Reason and Sullum also failed us, in that no libertarian policy approaches were mentioned. Abbot might have made what Google/Apple did in declining to serve Parlar for its political views, similar to declining to serve someone for their race, religion, nationality or sex. Thus, blocking Google/Apple from using their market power (approaching a monopoly) to restrict competition. I'm sure there's more libertarian policy options out there. How come Reason isn't informing us of some of them?
Isn't it Reason's job to free minds by making people aware of libertarian policy alternatives??? Sullum and Reason failed us here. Reminds me of politicians promising prosperity, without telling us what policies they plan to implement to make it so, and just criticizing and disparaging the other guys.
I'm sure there's more libertarian policy options out there. How come Reason isn't informing us of some of them?
Few libertarians on staff, and those few are not very creative as proponents of liberty.
What libertarian writers work for this site? None im aware of...
for me the solution was to delete my facebook & twitter accounts. i can't support a company / platform that runs on censorship. i agree that these companies have a right to their own form of moderation, but i disagree with their policy. so i'll just not participate. personally i think these social media platforms should be wide open with no moderation -- but that's just me. i know how to use the page down key.

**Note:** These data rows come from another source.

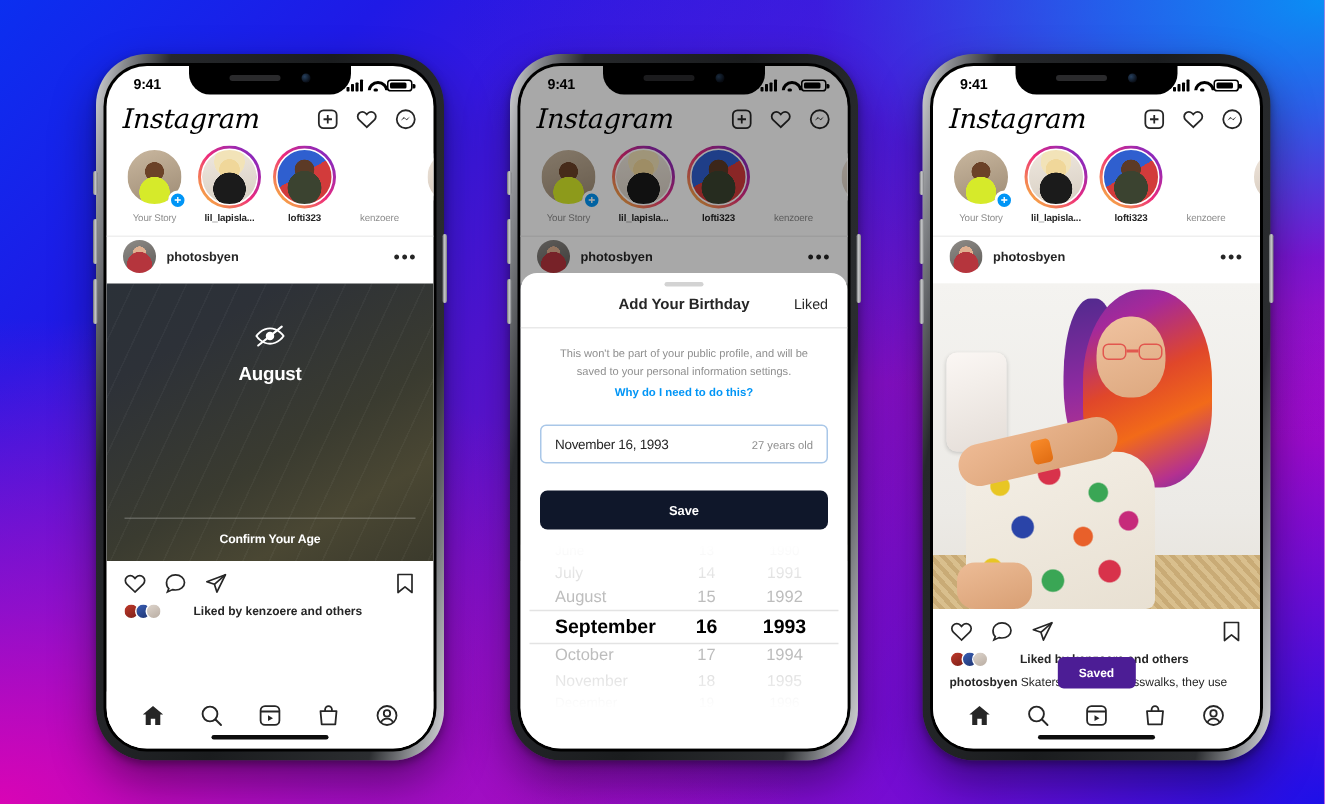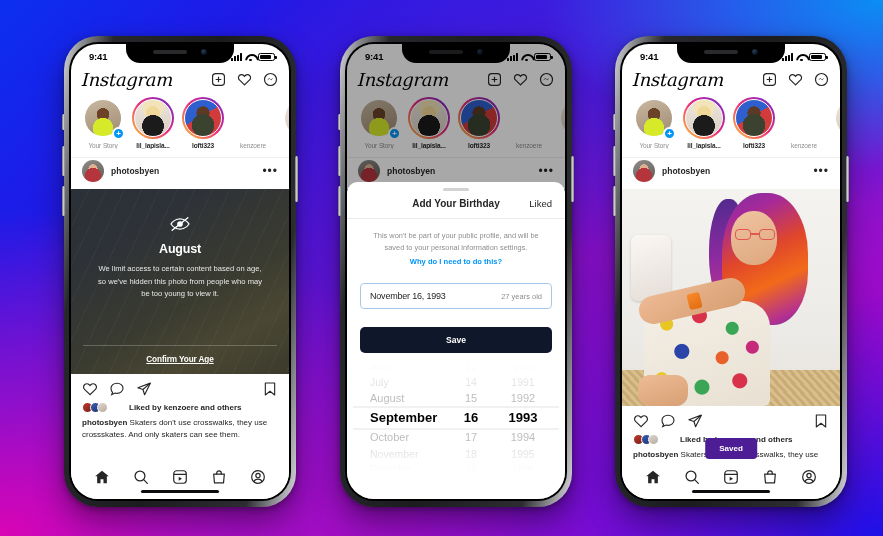--- a/index.html
+++ b/index.html
@@ -184,21 +184,21 @@
     background: repeating-linear-gradient(115deg, rgba(255,255,255,0.035) 0 1px, rgba(0,0,0,0) 1px 16px);
   }
   .hm-inner{ position:relative; z-index:2; width:100%; text-align:center; padding-top:26px;}
   .hm-icon{ width:22px;height:18px;margin:0 auto 9px auto; }
   .hm-title{font-size:12.5px;font-weight:bold;color:#fff;letter-spacing:-0.2px;}
   .hm-body{font-size:7.6px;color:#e8e8e8;line-height:1.65;margin-top:7px;padding:0 24px;}
   .hm-cta{
     position:absolute;left:12px;right:12px;bottom:0;z-index:3;
     border-top:0.5px solid rgba(255,255,255,0.22);
     text-align:center;padding:9px 0 10px 0;
-    font-size:8.2px;color:#fff;font-weight:bold;letter-spacing:-0.1px;text-decoration:underline;
+    font-size:8.2px;color:#fff;font-weight:bold;letter-spacing:-0.1px;
   }
 
   
   .photo-media{ height:217px; position:relative; overflow:hidden;
     background:linear-gradient(180deg,#f2f1ee 0%, #efeeeb 62%, #d8c49c 100%); }
   .pm-wall{position:absolute;inset:0;background:linear-gradient(180deg,#f4f3f0,#eceae6 70%,#e6e2da);}
   .pm-bed{position:absolute;left:0;right:0;bottom:0;height:36px;
     background:repeating-linear-gradient(48deg,#d9bf8d 0 3px,#c9ab76 3px 6px);}
   .pm-hair{position:absolute;left:46%;top:4px;width:86px;height:132px;border-radius:46% 46% 40% 40%;
     background:linear-gradient(155deg,#7b2fa0 0%,#a5299a 18%,#e0472a 45%,#f26a19 66%,#b5318f 88%,#6d2da3 100%);
@@ -407,21 +407,20 @@
         <div class="hidden-media">
           <div class="hm-inner">
             <div class="hm-icon">
               <svg viewBox="0 0 28 22" fill="none" stroke="#ffffff" stroke-width="1.6" stroke-linecap="round">
                 <path d="M2.5 11.5S6.6 5 14 5s11.5 6.5 11.5 6.5S21.4 18 14 18 2.5 11.5 2.5 11.5z"></path>
                 <circle cx="14" cy="11.5" r="3.6" fill="#ffffff" stroke="none"></circle>
                 <line x1="4" y1="19.5" x2="24" y2="3.5" stroke-width="1.8"></line>
               </svg>
             </div>
             <div class="hm-title">August</div>
-            <div class="hm-body">We limit access to certain content based on age, so we've hidden this photo from people who may be too young to view it.</div>
           </div>
           <div class="hm-cta">Confirm Your Age</div>
         </div>
       </div>
 
       <div class="actions">
         <span class="ic18"><svg viewBox="0 0 24 24" fill="none" stroke="#262626" stroke-width="1.7">
               <path d="M12 20.5 3.8 12.6a4.9 4.9 0 0 1 0-7 4.9 4.9 0 0 1 7 0L12 6.9l1.2-1.3a4.9 4.9 0 0 1 7 0 4.9 4.9 0 0 1 0 7z"></path>
             </svg></span>
         <span class="ic18"><svg viewBox="0 0 24 24" fill="none" stroke="#262626" stroke-width="1.7">
@@ -439,24 +438,20 @@
 
       <div class="likes-row">
         <div class="facepile">
           <span style="background:linear-gradient(150deg,#c0392b,#7d2018)"></span>
           <span style="background:linear-gradient(150deg,#3a5fb5,#1f3470)"></span>
           <span style="background:linear-gradient(150deg,#ded5cd,#b9ada2)"></span>
         </div>
         <div class="likes-text">Liked by kenzoere and others</div>
       </div>
 
-      <div class="caption">
-        <b>photosbyen</b>
-        <span>Skaters don't use crosswalks, they use crossskates. And only skaters can see them.</span>
-      </div>
 
       <div class="tabbar">
         <span class="ic18"><svg viewBox="0 0 24 24" fill="#262626">
               <path d="M12 2.6 1.8 11h2.9v10.4h5.1v-6.1h4.4v6.1h5.1V11h2.9z"></path>
             </svg></span>
         <span class="ic18"><svg viewBox="0 0 24 24" fill="none" stroke="#262626" stroke-width="1.9">
               <circle cx="10.5" cy="10.5" r="7.4"></circle>
               <line x1="16" y1="16" x2="21.5" y2="21.5" stroke-linecap="round"></line>
             </svg></span>
         <span class="ic18"><svg viewBox="0 0 24 24" fill="none" stroke="#262626" stroke-width="1.8" stroke-linejoin="round">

Fuck twitter-facebook. They are the landfills for progressive shit posters
good
Hey Goldilicks GorillaShit!
"Bake me a gay wedding cake, in "YOUR" cake shop, or I will run and cry to Government Almighty!"
"KEEP my racist, potty-mouthed awfully-long rant up and posted, on "YOUR" web site, or I will run and cry to Government Almighty!"
WHO are the whiners and crybabies above? Could it possibly be BOTH of them?
Post us a link, lazy Goldilicks GorillaShit, so that readers can have an EASY time of deciding whether or not we will help you to cry about this news item!
"A "private" corporation whose entire existence is bestowed by government ..."
Hey EvilBahnFuhrer… No matter HOW many times you tell your “Big Lie”, it is NOT true! You’re part of the mob, aren’t you, gangster? For a small fee, you tell small businesses that you will “protect” them… From you and your mob! Refute the below, ye greedy authoritarian who wants to shit all over the concept of private property!
Look, I’ll make it pretty simple for simpletons. A prime argument of enemies of Section 230 is, since the government does such a HUGE favor for owners of web sites, by PROTECTING web site owners from being sued (in the courts of Government Almighty) as a “publisher”, then this is an unfair treatment of web site owners! Who SHOULD (lacking “unfair” section 230 provisions) be able to get SUED for the writings of OTHER PEOPLE! And punished by Government Almighty, for disobeying any and all decrees from Government Almighty’s courts, after getting sued!
In a nutshell: Government Almighty should be able to boss around your uses of your web site, because, after all, Government Almighty is “protecting” you… From Government Almighty!!!
Wow, just THINK of what we could do with this logic! Government Almighty is “protecting” you from getting sued in matters concerning who you chose to date or marry… In matters concerning what line of work you chose… What you eat and drink… What you read… What you think… Therefore, Government Almighty should be able to boss you around on ALL of these matters, and more! The only limits are the imaginations and power-lusts of politicians!
Again, sarcasmic doesn't understand what anyone is talking about, but is desperate to troll.